Thanks for all the help. The code posted allowed me to optimize my multiply function to almost as efficient as hand-written assembly-language.

I did post my original code elsewhere on this thread. I handled carries badly.

Thanks and best regards, Dave Ashley

Reply to
David T. Ashley

According to ARM's "Cortex-M3 Technical Reference Manual",

UMULL/SMULL/UMLAL/SMLAL use early termination depending on the size of source values. These are interruptible (abandoned/restarted), with worst case latency of one cycle. MLAL versions take four to seven cycles and MULL versions take three to five cycles. For MLAL, the signed version is one cycle longer than the unsigned.

and

Cycle count based on input sizes. That is, ABS(inputs) < 64K terminates early.

Therefore, we are comparing (1 umull + 2 umlal) vs (3 umull + 3 add) = 11-19 vs 12-18 Hard to give a definitive answer...

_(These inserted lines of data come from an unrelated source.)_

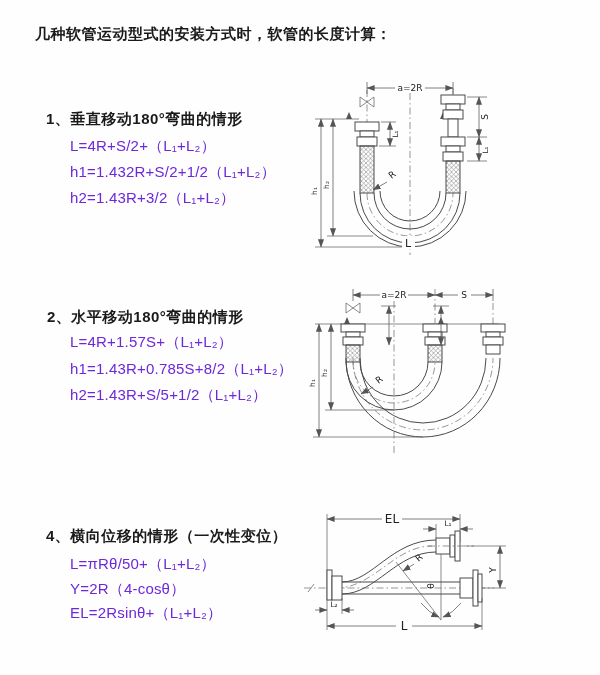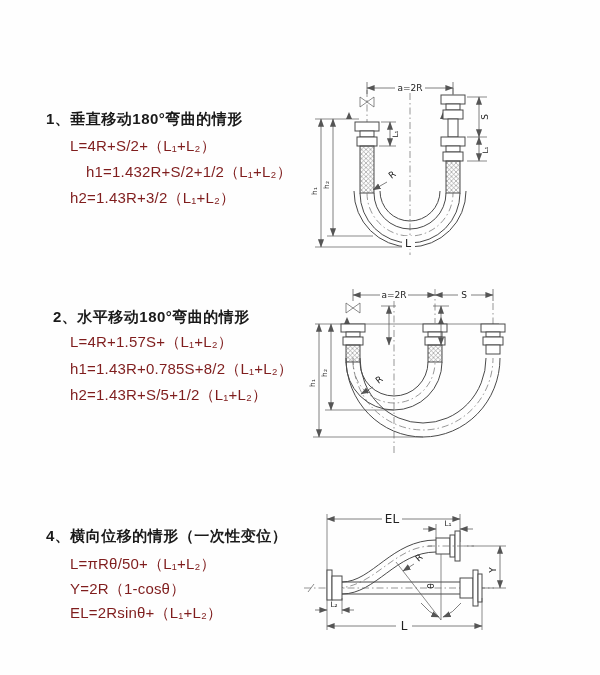--- a/index.html
+++ b/index.html
@@ -25,6 +25,7 @@
 
 <div id="screen">
 
+  <div class="title">几种软管运动型式的安装方式时，软管的长度计算：</div>
 
   <div class="heading" style="left:46px;top:110px">1、垂直移动180°弯曲的情形</div>
   <div class="formula" style="left:70px;top:137px">L=4R+S/2+（L₁+L₂）</div>

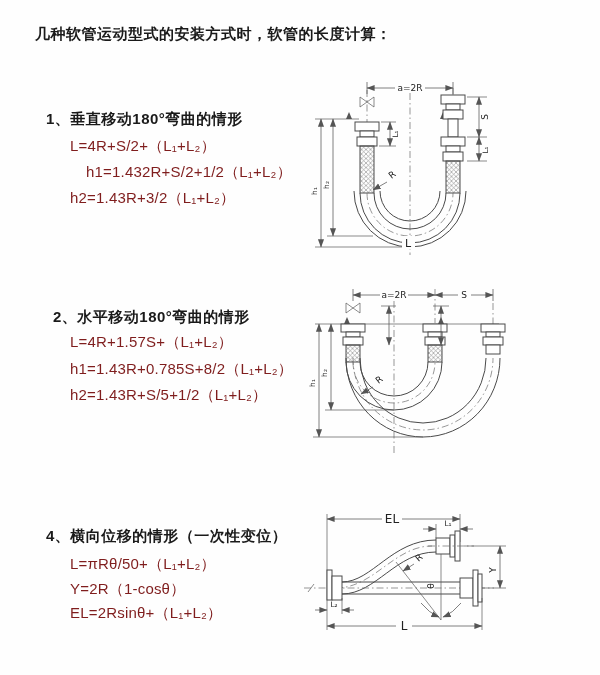--- a/index.html
+++ b/index.html
@@ -7,7 +7,7 @@
           font-family:"Liberation Sans","DejaVu Sans",sans-serif;color:#1a1a1a;}
   .title{position:absolute;left:35px;top:25px;font-size:15px;font-weight:bold;letter-spacing:.5px;}
   .heading{position:absolute;font-size:15px;font-weight:bold;letter-spacing:.5px;}
-  .formula{position:absolute;font-size:15px;color:#7f1d1d;letter-spacing:.2px;}
+  .formula{position:absolute;font-size:15px;color:#6d28d9;letter-spacing:.2px;}
   svg{position:absolute;overflow:visible;}
   svg .ln{stroke:#4a4a4a;stroke-width:1;fill:none;}
   svg .thin{stroke:#5a5a5a;stroke-width:.7;fill:none;}

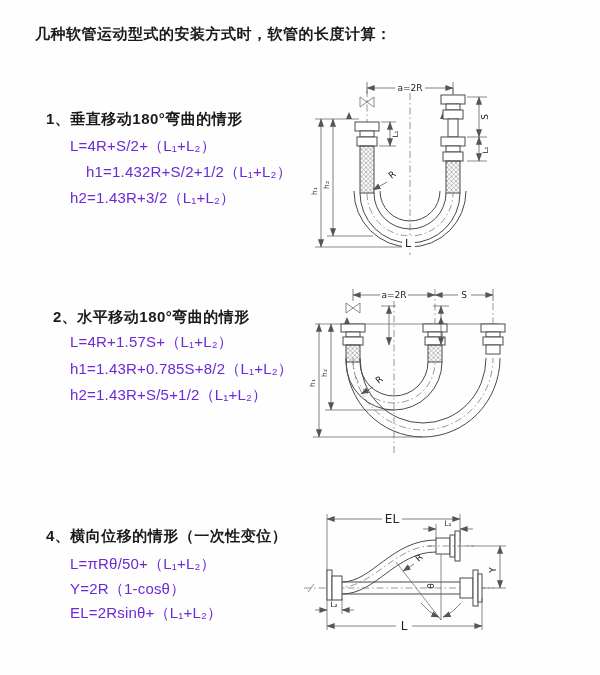--- a/index.html
+++ b/index.html
@@ -29,7 +29,7 @@
 
   <div class="heading" style="left:46px;top:110px">1、垂直移动180°弯曲的情形</div>
   <div class="formula" style="left:70px;top:137px">L=4R+S/2+（L₁+L₂）</div>
-  <div class="formula" style="left:86px;top:163px">h1=1.432R+S/2+1/2（L₁+L₂）</div>
+  <div class="formula" style="left:70px;top:163px">h1=1.432R+S/2+1/2（L₁+L₂）</div>
   <div class="formula" style="left:70px;top:189px">h2=1.43R+3/2（L₁+L₂）</div>
 
   <svg style="left:303px;top:73px" width="297" height="185" viewBox="0 0 297 185">

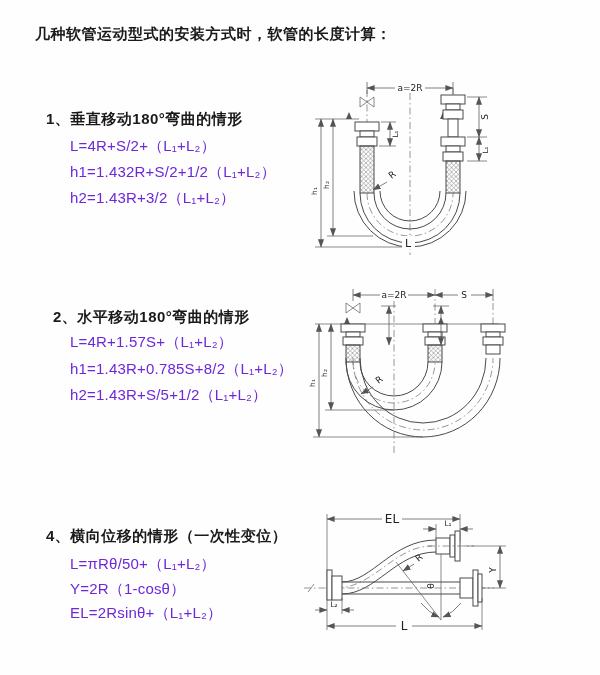--- a/index.html
+++ b/index.html
@@ -125,7 +125,7 @@
     <text x="105" y="174" text-anchor="middle" style="font-size:11px">L</text>
   </svg>
 
-  <div class="heading" style="left:53px;top:308px">2、水平移动180°弯曲的情形</div>
+  <div class="heading" style="left:47px;top:308px">2、水平移动180°弯曲的情形</div>
   <div class="formula" style="left:70px;top:333px">L=4R+1.57S+（L₁+L₂）</div>
   <div class="formula" style="left:70px;top:360px">h1=1.43R+0.785S+8/2（L₁+L₂）</div>
   <div class="formula" style="left:70px;top:386px">h2=1.43R+S/5+1/2（L₁+L₂）</div>

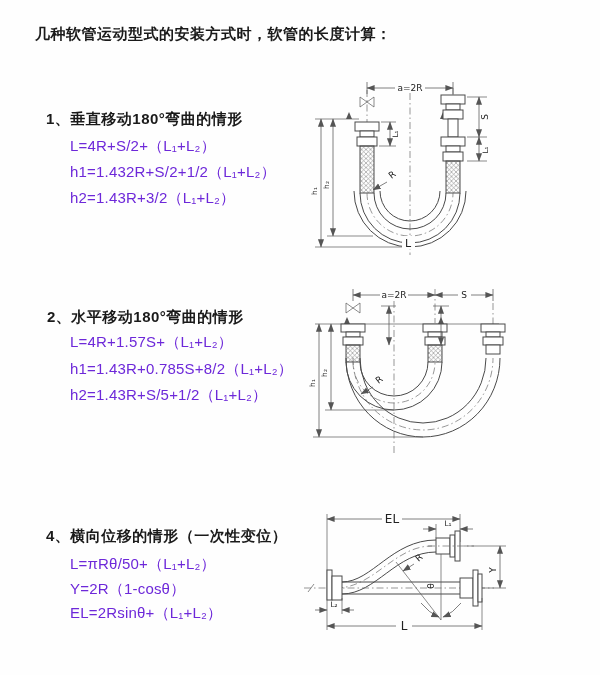--- a/index.html
+++ b/index.html
@@ -221,7 +221,7 @@
 
   <div class="heading" style="left:46px;top:527px">4、横向位移的情形（一次性变位）</div>
   <div class="formula" style="left:70px;top:555px">L=πRθ/50+（L₁+L₂）</div>
-  <div class="formula" style="left:70px;top:580px">Y=2R（1-cosθ）</div>
+  <div class="formula" style="left:70px;top:580px">Y=2R（4-cosθ）</div>
   <div class="formula" style="left:70px;top:604px">EL=2Rsinθ+（L₁+L₂）</div>
 
   <svg style="left:296px;top:498px" width="304" height="145" viewBox="0 0 304 145">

I don't understand. Are multi-cycle instructions (such as umull) pipelined or not?

If I write

umull r4, r5, r0, r3 add r6, r7, r8

add can be executed one cycle after umull (mult and ALU are two different hardware blocks).

If I write

umull r4, r5, r0, r3 add r6, r5, r4

the pipeline must stall to wait for the result of umull to become available. What am I missing?

Regards.

Reply to
Noob

AFAIK Cortex-M does not feature parallel execution paths. Cortex-R does.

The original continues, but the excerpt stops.